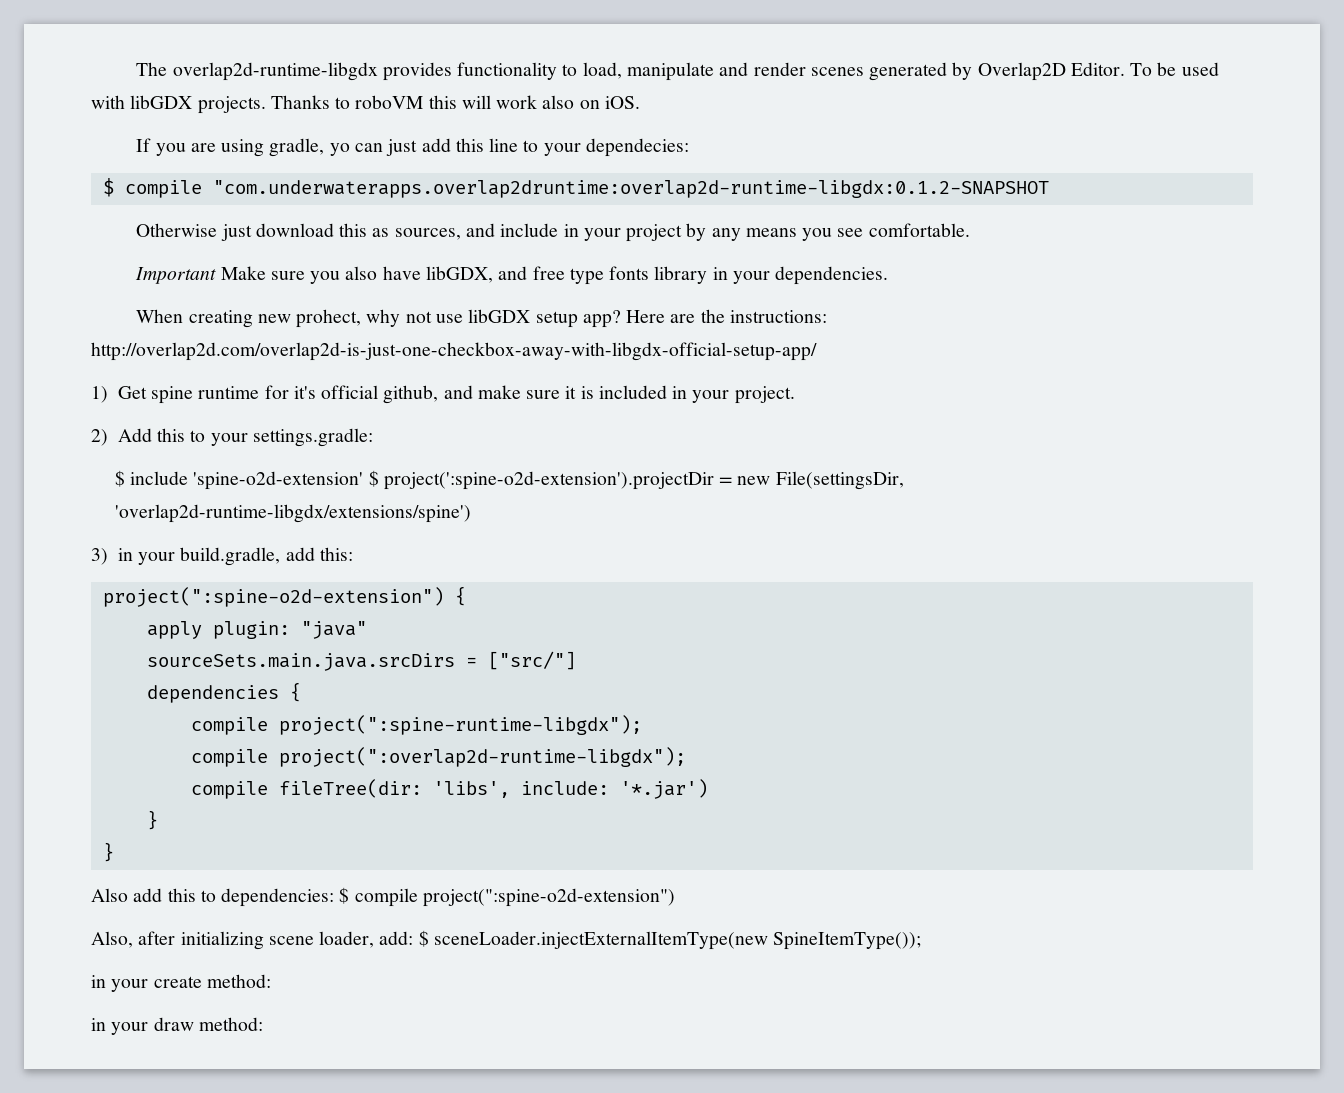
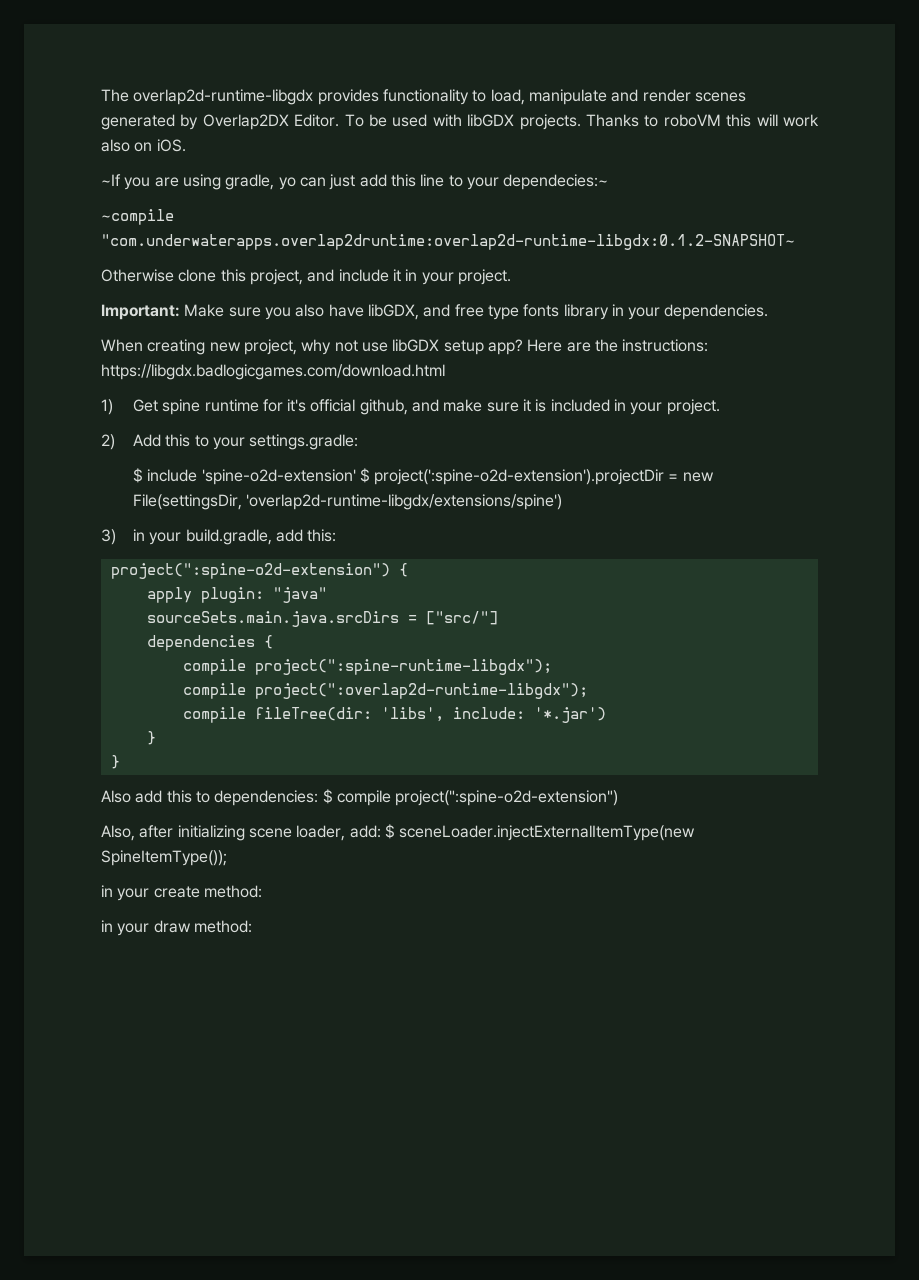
[977,62,1066,81] Overlap2D -> [202,114,289,130] Overlap2DX
[136,138,152,152] If -> [101,174,121,186] ~If
[585,138,689,157] [102,178,1049,198] [136,223,461,241] dependecies: // $ compile "com.underwaterapps.overlap2druntime:overlap2d-runtime-libgdx:0.1.2-SNAPSHOT // Otherwise just download this as sources, -> [503,174,609,190] [101,209,174,225] [101,234,795,250] [101,269,303,285] dependecies:~ // ~compile "com.underwaterapps.overlap2druntime:overlap2d-runtime-libgdx:0.1.2-SNAPSHOT~ // Otherwise clone this project,
[563,223,970,242] [135,267,217,284] in your project by any means you see comfortable. // Important -> [392,269,511,285] [101,304,180,320] it in your project. // Important:
[296,309,362,328] prohect, -> [243,339,297,355] project,
[91,342,817,361] http://overlap2d.com/overlap2d-is-just-one-checkbox-away-with-libgdx-official-setup-app/ -> [101,364,445,380] https://libgdx.badlogicgames.com/download.html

┄┄┄┄┄┄┄┄┄┄┄┄┄┄┄┄┄┄┄┄

→ Exercise directions:
Each entry must be set down word for word; no image may be carried over.

→ Response:
[977,62,1066,81] Overlap2D -> [202,114,289,130] Overlap2DX
[136,138,152,152] If -> [101,174,121,186] ~If
[585,138,689,157] [102,178,1049,198] [136,223,461,241] dependecies: // $ compile "com.underwaterapps.overlap2druntime:overlap2d-runtime-libgdx:0.1.2-SNAPSHOT // Otherwise just download this as sources, -> [503,174,609,190] [101,209,174,225] [101,234,795,250] [101,269,303,285] dependecies:~ // ~compile "com.underwaterapps.overlap2druntime:overlap2d-runtime-libgdx:0.1.2-SNAPSHOT~ // Otherwise clone this project,
[563,223,970,242] [135,267,217,284] in your project by any means you see comfortable. // Important -> [392,269,511,285] [101,304,180,320] it in your project. // Important:
[296,309,362,328] prohect, -> [243,339,297,355] project,
[91,342,817,361] http://overlap2d.com/overlap2d-is-just-one-checkbox-away-with-libgdx-official-setup-app/ -> [101,364,445,380] https://libgdx.badlogicgames.com/download.html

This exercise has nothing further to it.